Sometimes a solitary old bull will make his midday lair close to water, in some quiet part of the hills. They are very retiring, and live in small families, two bulls and seven cows being the largest number I have noticed together. They prefer the steepest mountains, but wander about at night in search of grass in broken ground in the neighbouring plains. An old male with a heavy pair of horns seems to avoid thick jungle, where they may catch in the branches, and likes to spend the heat of the day under the shadow of some great rock on the mountain side, where he can get a good view around. His eyes, nose, and ears appear to be equally on the alert, and he is often very cunning. Although such a heavy animal, he is a good climber and is hard to stalk, but, once successfully approached, the steep nature of the ground generally yields him up an easy victim to the rifle. The alarm-note of the female koodoo is a loud, startling bark, which echoes far into the surrounding hills, and is similar to that of the Indian sambar hind.[54] The bark is accompanied by an impatient pawing of the ground with the hoofs.

The habits of the greater and lesser koodoo exactly correspond respectively to those of the sambar and spotted deer of Southern India. Great koodoos live in the mountains, and lesser koodoos on the bush-covered slopes at their base. Koodoos are generally timid, but care must be taken when coming suddenly on them, as I once saw an unwounded bull make a very determined charge from some thirty yards’ distance at a solitary man who had been sent to stop the mouth of a gorge. The man jumped to one side and threw his spear, grazing the flank of the beast, which then galloped out into the plain below and escaped. I had a good view of this, and there could be no doubt as to the intention of the beast.
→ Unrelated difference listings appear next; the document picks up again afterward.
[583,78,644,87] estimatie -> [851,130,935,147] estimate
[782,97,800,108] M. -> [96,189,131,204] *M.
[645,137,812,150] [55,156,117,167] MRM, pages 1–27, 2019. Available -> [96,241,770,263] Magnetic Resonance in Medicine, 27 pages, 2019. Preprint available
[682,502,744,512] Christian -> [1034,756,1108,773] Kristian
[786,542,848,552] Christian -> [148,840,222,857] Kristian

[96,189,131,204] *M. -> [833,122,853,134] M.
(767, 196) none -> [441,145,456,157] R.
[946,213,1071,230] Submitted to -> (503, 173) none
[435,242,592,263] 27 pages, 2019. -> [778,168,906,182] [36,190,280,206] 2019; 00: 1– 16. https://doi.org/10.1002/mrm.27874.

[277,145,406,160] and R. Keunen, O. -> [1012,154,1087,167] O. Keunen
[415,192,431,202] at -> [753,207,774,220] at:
The koodoo is the largest of all the Somáli antelopes, a large bull standing about 13 hands 1 inch, and although an active climber, he is not fast on level ground. A fairly good pair of horns in Somáliland will measure 3 feet from base to tip, and 50 inches round the spiral of each horn. The largest I have ever seen measured 56 inches round the spiral. The koodoo is rare except in the mountains, and is found on the highest ground of Northern Somáliland, inhabiting the top of Wagar Mountain and Gólis Range, which rise to about six thousand eight hundred feet. It has lately become scarce even in these parts. The head is a great prize, and a good pair of horns should be ample reward for a fortnight’s climbing in the hills.
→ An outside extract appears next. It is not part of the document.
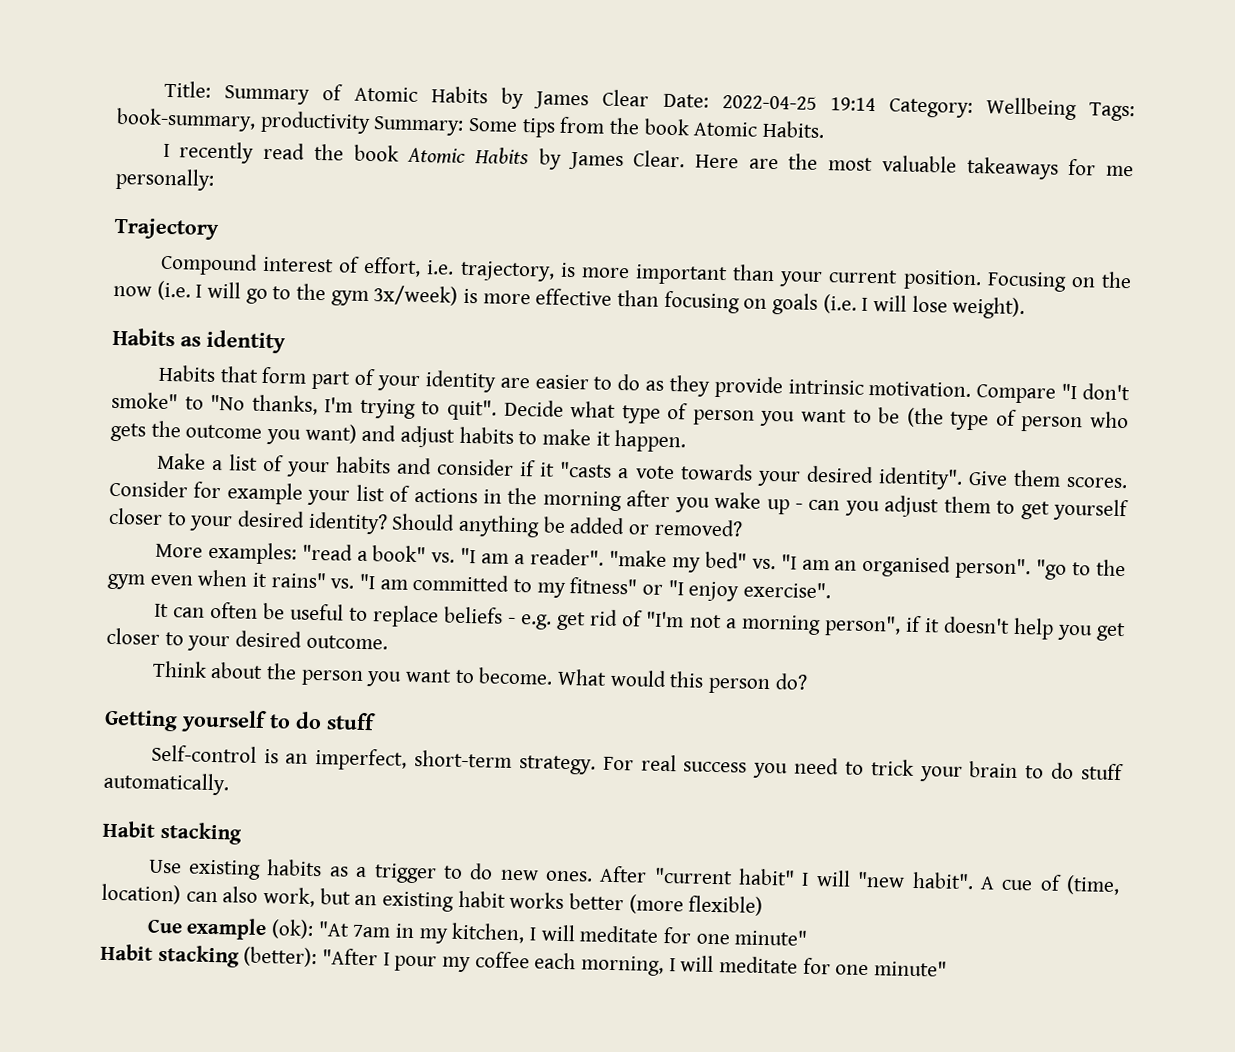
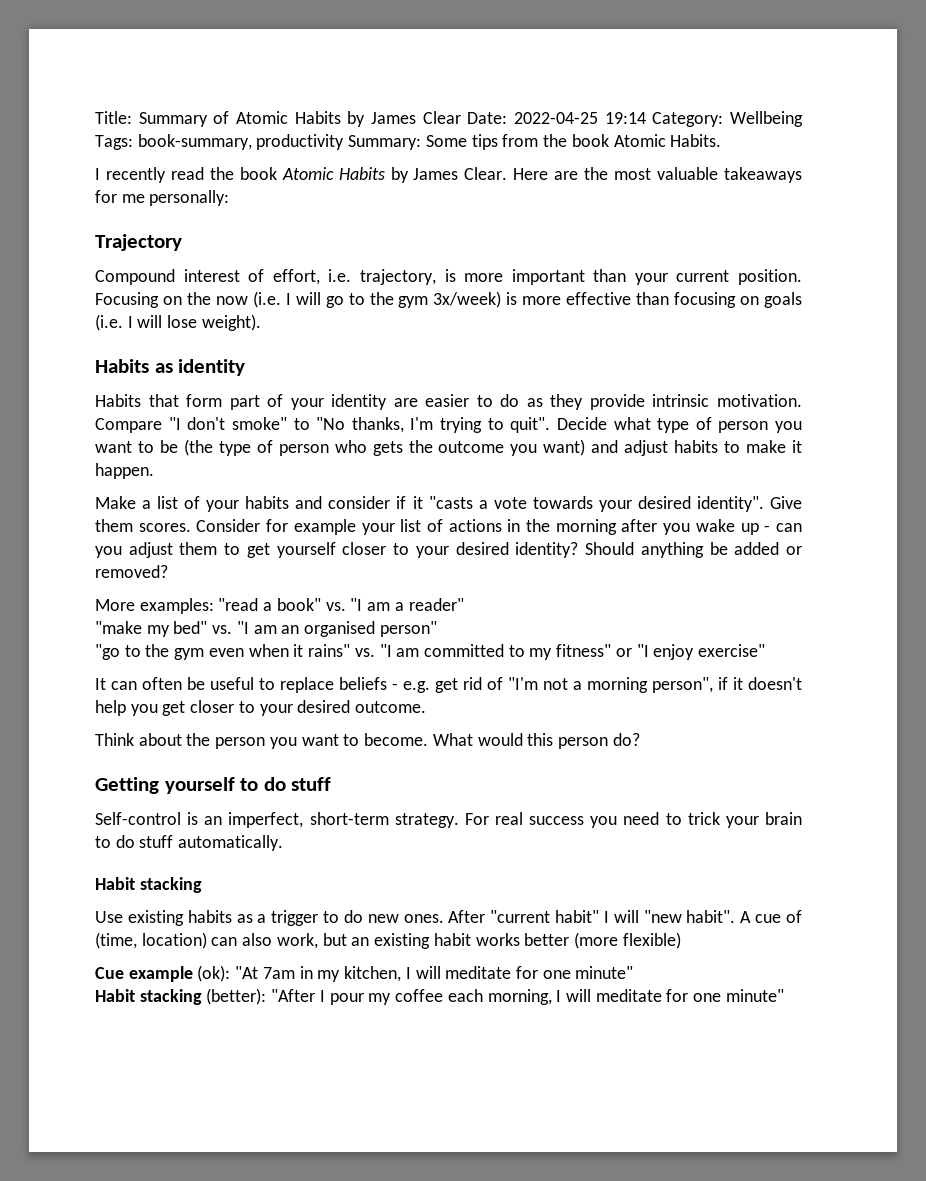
[530,548,605,566] reader". -> [408,598,464,611] reader" //
[955,557,1032,580] person". -> [379,621,437,637] person" //
[743,581,832,599] exercise". -> [698,644,766,657] exercise"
The Lesser Koodoo (Strepsiceros imberbis)

Native name, Gódir or Arreh Gódir (male); Adér-yu (female); Adér-yu (collective)
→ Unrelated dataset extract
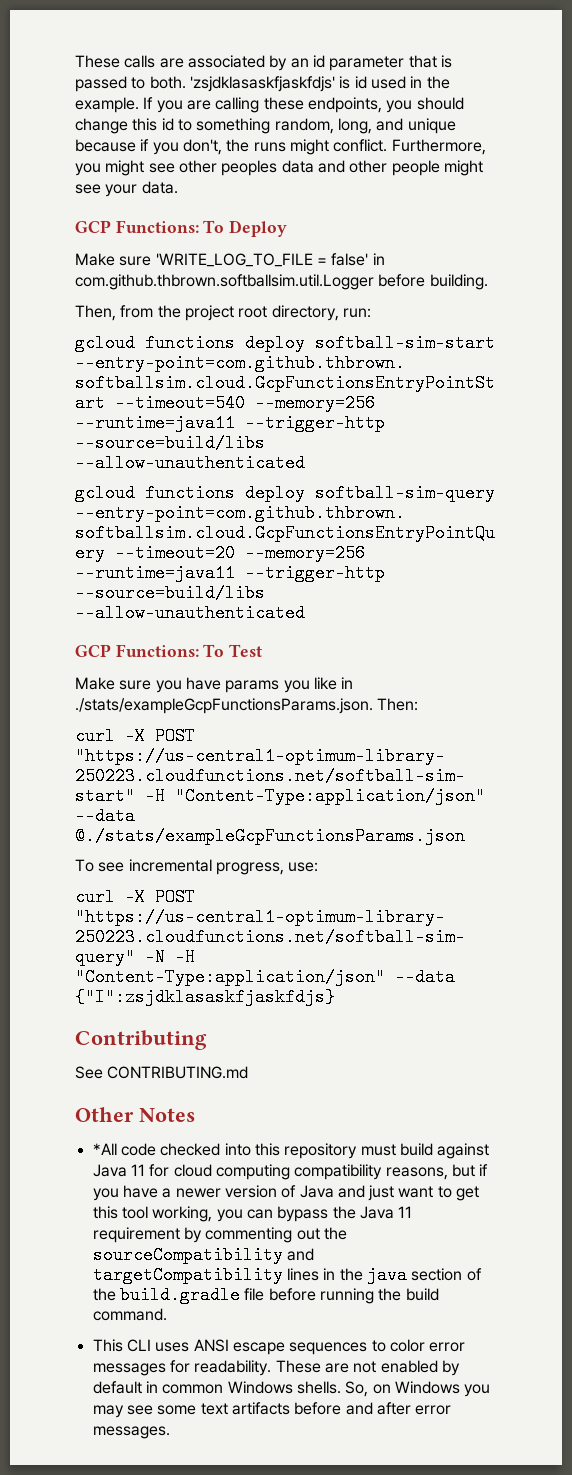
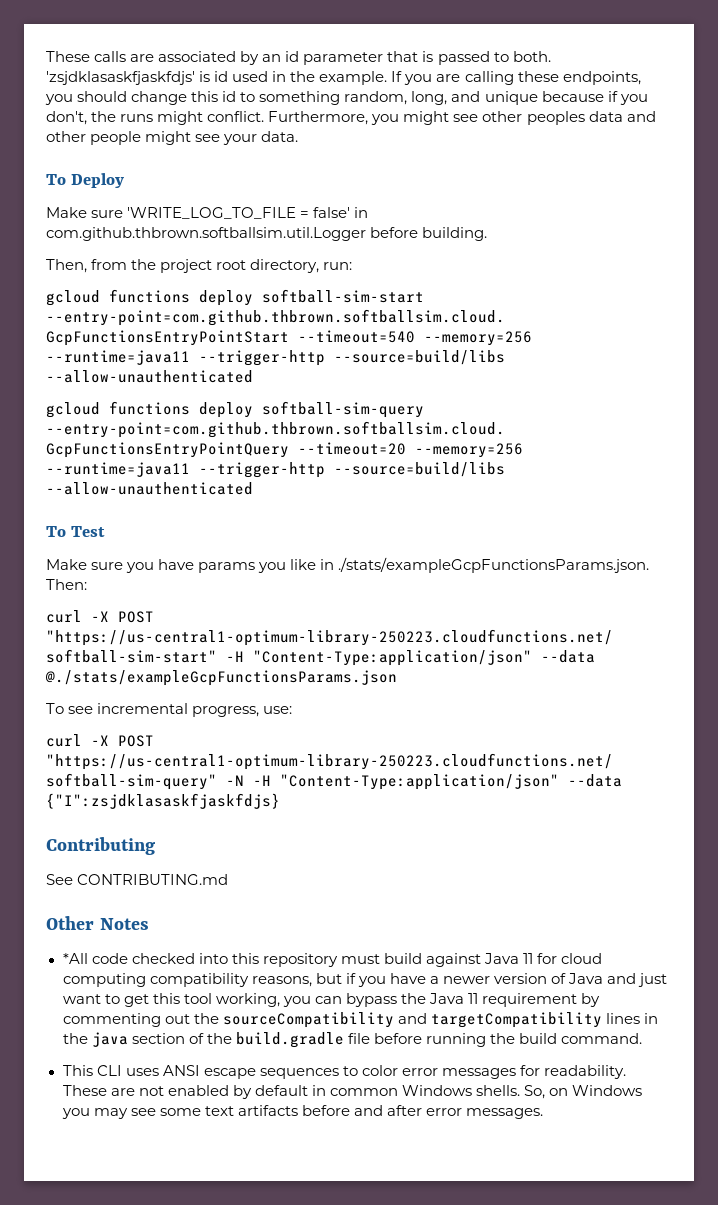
[75,220,199,233] GCP Functions: -> (299, 136) none
[75,644,199,657] GCP Functions: -> (253, 488) none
This is, to my mind, quite the most beautiful of all the Somáli antelopes, and the skin is more brilliantly marked and the body more gracefully shaped than that of the greater koodoo. The lesser koodoo is rather smaller than the oryx.

The lesser koodoo is found in thick jungles of the larger kind of thorn-tree, especially where there is an undergrowth of the hig or slender pointed aloe, which is of a light green colour, and grows from four to six feet high. This antelope may also be found hiding in dense thickets of tamarisk in the river-beds. It is not found in the open grass plains, and I have never seen one in the cedar forests on the top of Gólis. Its favourite haunt used to be along the foot of this range, and I do not think its numbers have been much diminished of late years. By far the best lesser koodoo ground I have ever visited is the thick forest on the Webbe banks, near Imé and Karanleh. These Webbe specimens are different to the ones found under Gólis, as they are smaller, have shorter horns, are still more brilliantly marked, and have hoofs nearly twice as long. The hoofs of a Webbe lesser koodoo are, like those of a Webbe bushbuck, of extraordinary length.

Lesser Koodoo

Length of horns straight, 27½ inches.

The lesser koodoo likes to be near water, and living as it does among the densest thickets, its ears are wonderfully well developed. It has powerful hind-quarters, and is a strong leaper, the white bushy tail flashing over the aloe clumps as it takes them in great bounds. They are very cunning, and will stand quite still on the farther side of a thicket listening to the advancing trackers, then a slight rustle is heard as they gallop away. The best way to get a specimen is to follow the fresh tracks of a buck, the sportsman advancing in a direction parallel with that of the tracker, but some fifty yards to one flank and in advance; a snap shot may then be got as the koodoo bounds out of the farther side of a thicket, but you may be months in the country before getting a really good buck. They go in herds of about the same number as do the greater koodoos. Old bucks are nearly black, and the horns become smooth by rubbing against trees; and scars of all sorts remain on the neck, being the result of wild rushes through the jungle or fights with other bucks. The average length of a good buck’s horns is about 25 inches from base to tip. The longest I have shot or seen was between 27 and 28 inches in length in a straight line. The horns are very sharp, but I have never seen a lesser koodoo attempt to charge.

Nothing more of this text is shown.